▶ [DATA EXTRACTS]:
________________________________________

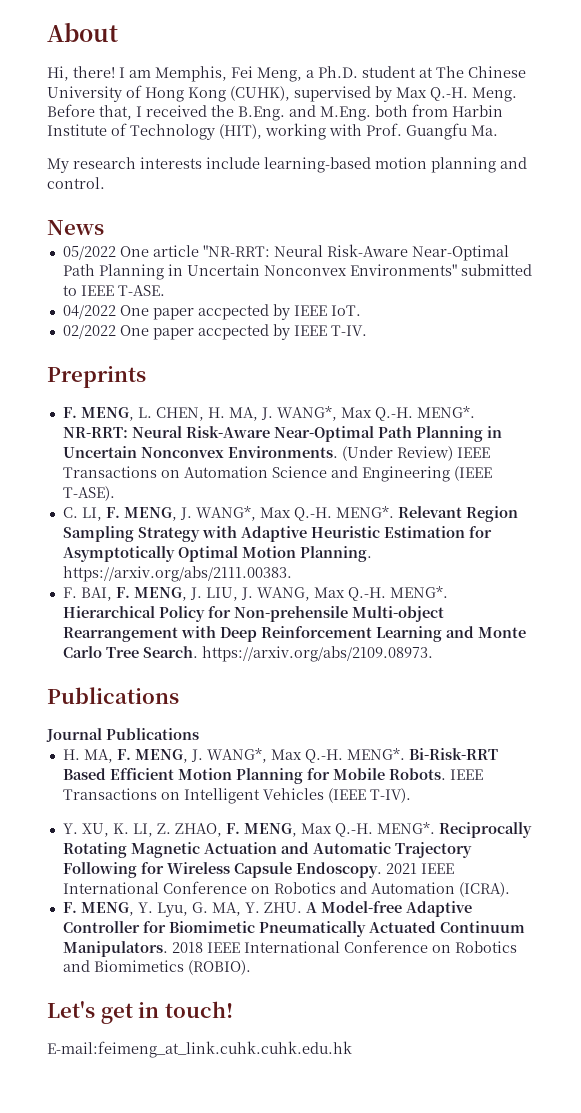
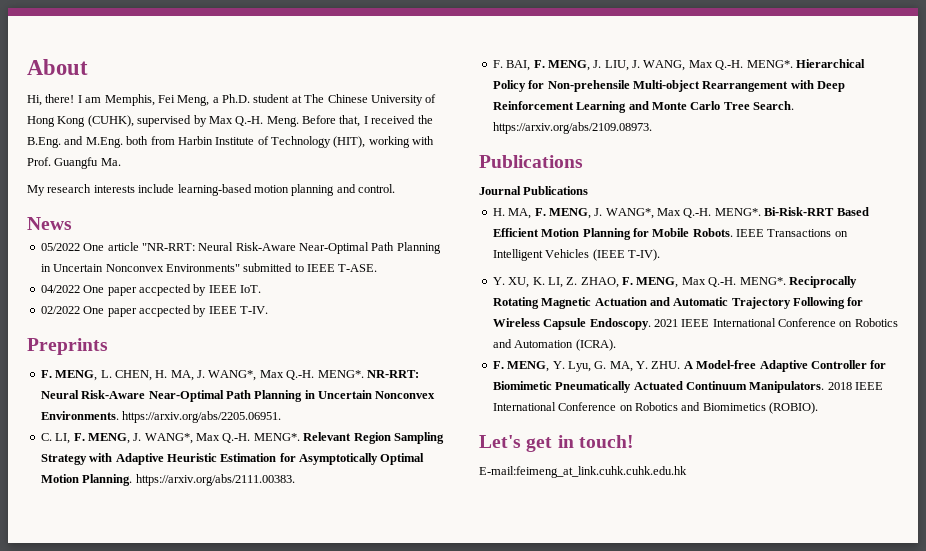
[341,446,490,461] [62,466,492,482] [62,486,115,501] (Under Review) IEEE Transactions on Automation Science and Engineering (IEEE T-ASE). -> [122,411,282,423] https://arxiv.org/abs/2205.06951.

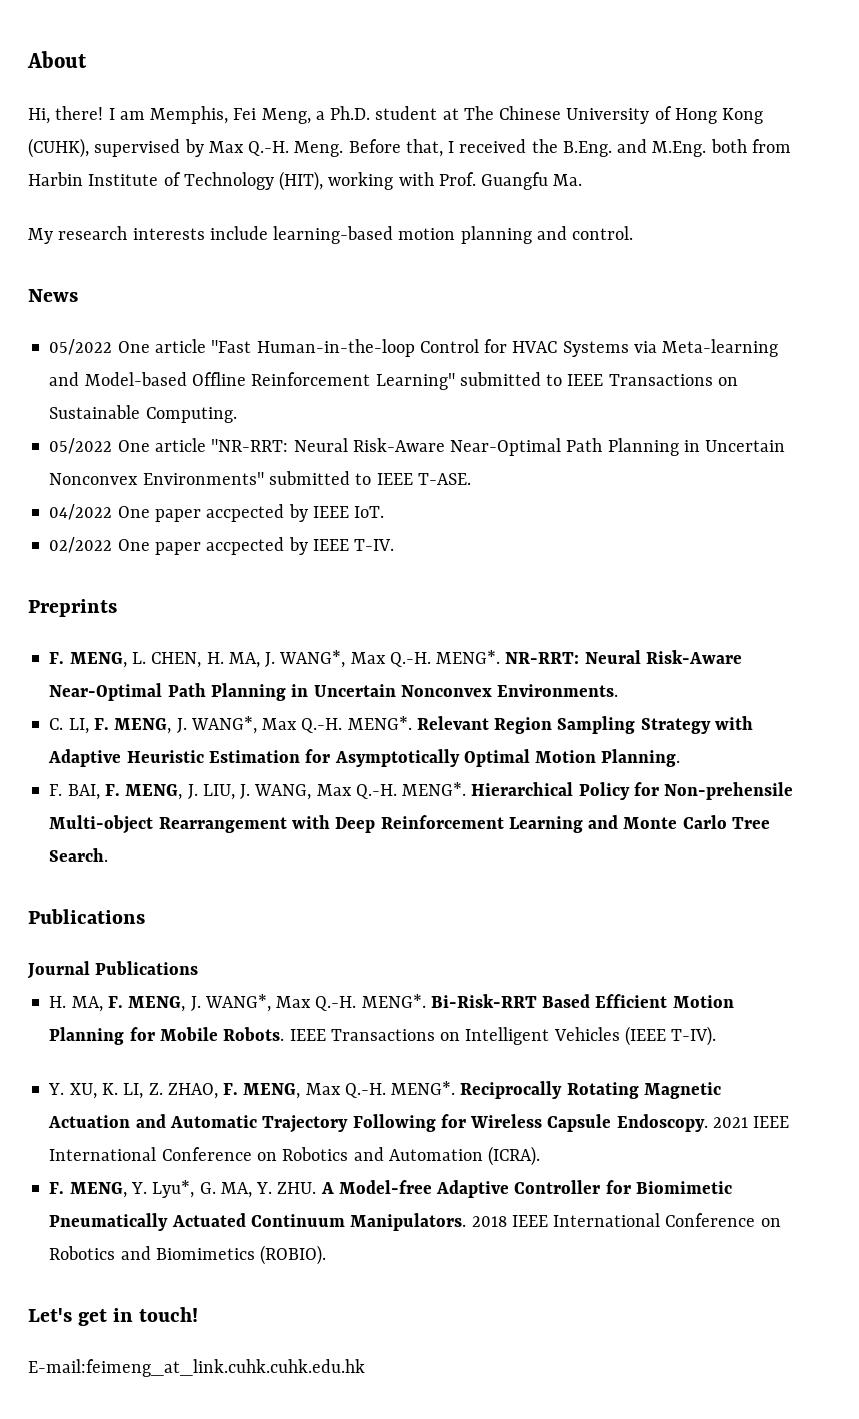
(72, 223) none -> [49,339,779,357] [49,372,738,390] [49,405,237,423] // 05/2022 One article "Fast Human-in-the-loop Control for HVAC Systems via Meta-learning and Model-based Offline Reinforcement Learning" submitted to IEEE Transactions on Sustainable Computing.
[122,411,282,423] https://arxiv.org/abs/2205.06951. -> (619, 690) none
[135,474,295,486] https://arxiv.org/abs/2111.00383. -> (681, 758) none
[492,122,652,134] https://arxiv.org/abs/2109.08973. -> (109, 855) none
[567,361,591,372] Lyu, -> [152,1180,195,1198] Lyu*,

________________________________________

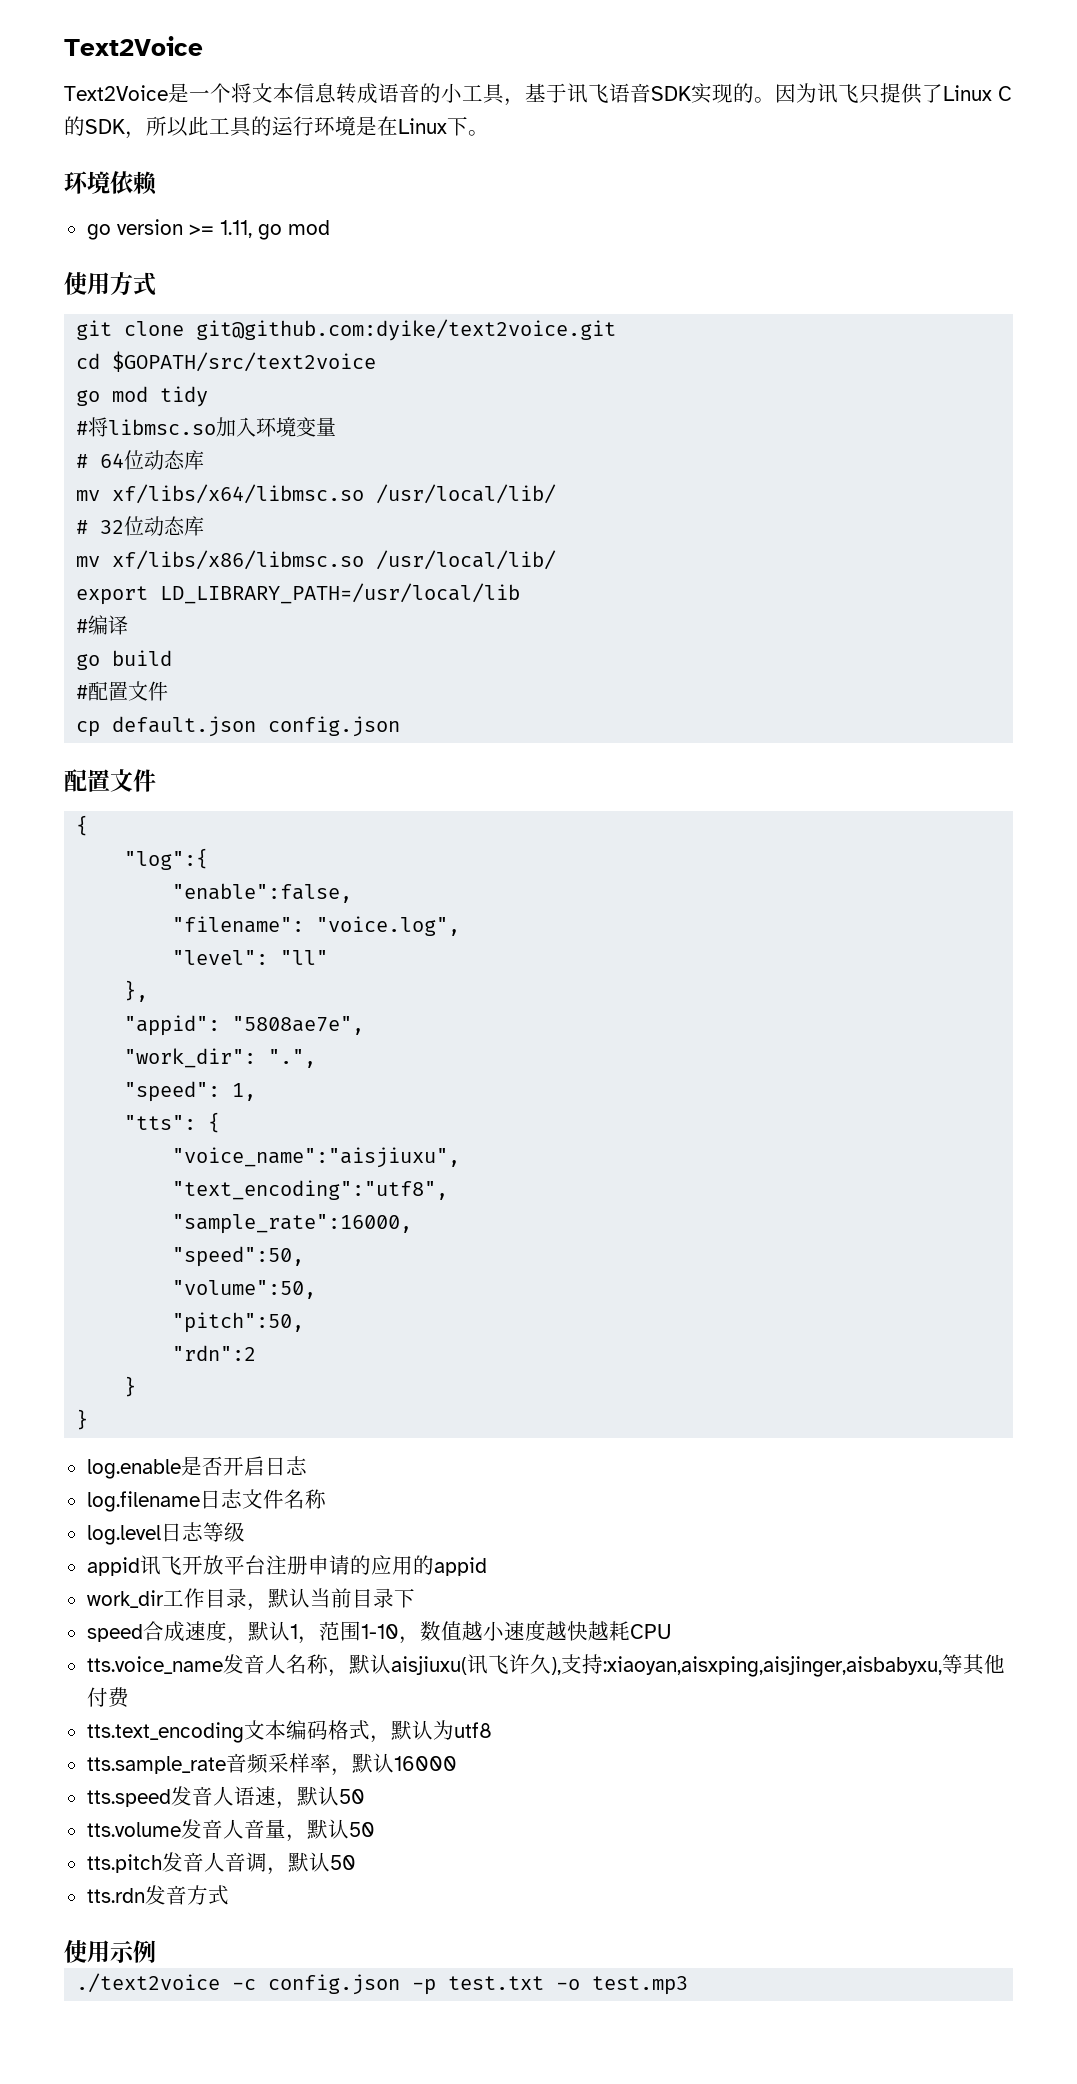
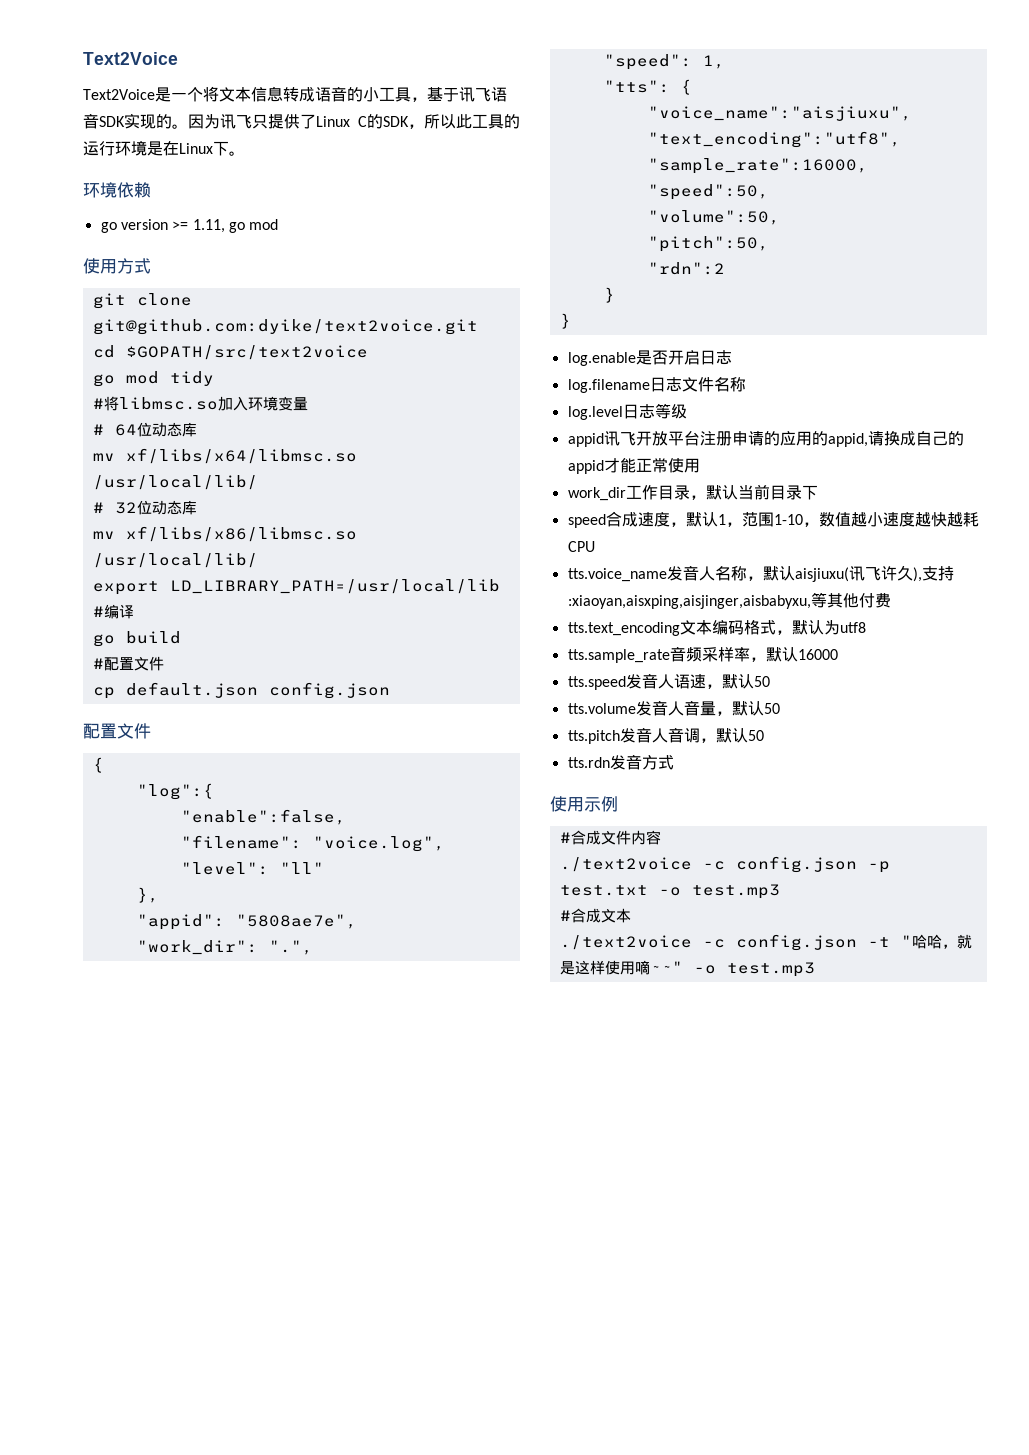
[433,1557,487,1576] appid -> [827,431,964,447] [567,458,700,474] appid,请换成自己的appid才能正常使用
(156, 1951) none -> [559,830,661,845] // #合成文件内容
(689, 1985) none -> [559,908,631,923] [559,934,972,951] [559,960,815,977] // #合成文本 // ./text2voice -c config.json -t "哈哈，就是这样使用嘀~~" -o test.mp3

________________________________________

Everything from the line containing "[135,474,295,486] https://arxiv.org/abs/2111.00383. ->" through the line containing "[567,361,591,372] Lyu, ->" in the material above should be retyped exactly, both ends included, and nothing more.

▶ [ANSWER SPACE]:
[135,474,295,486] https://arxiv.org/abs/2111.00383. -> (681, 758) none
[492,122,652,134] https://arxiv.org/abs/2109.08973. -> (109, 855) none
[567,361,591,372] Lyu, -> [152,1180,195,1198] Lyu*,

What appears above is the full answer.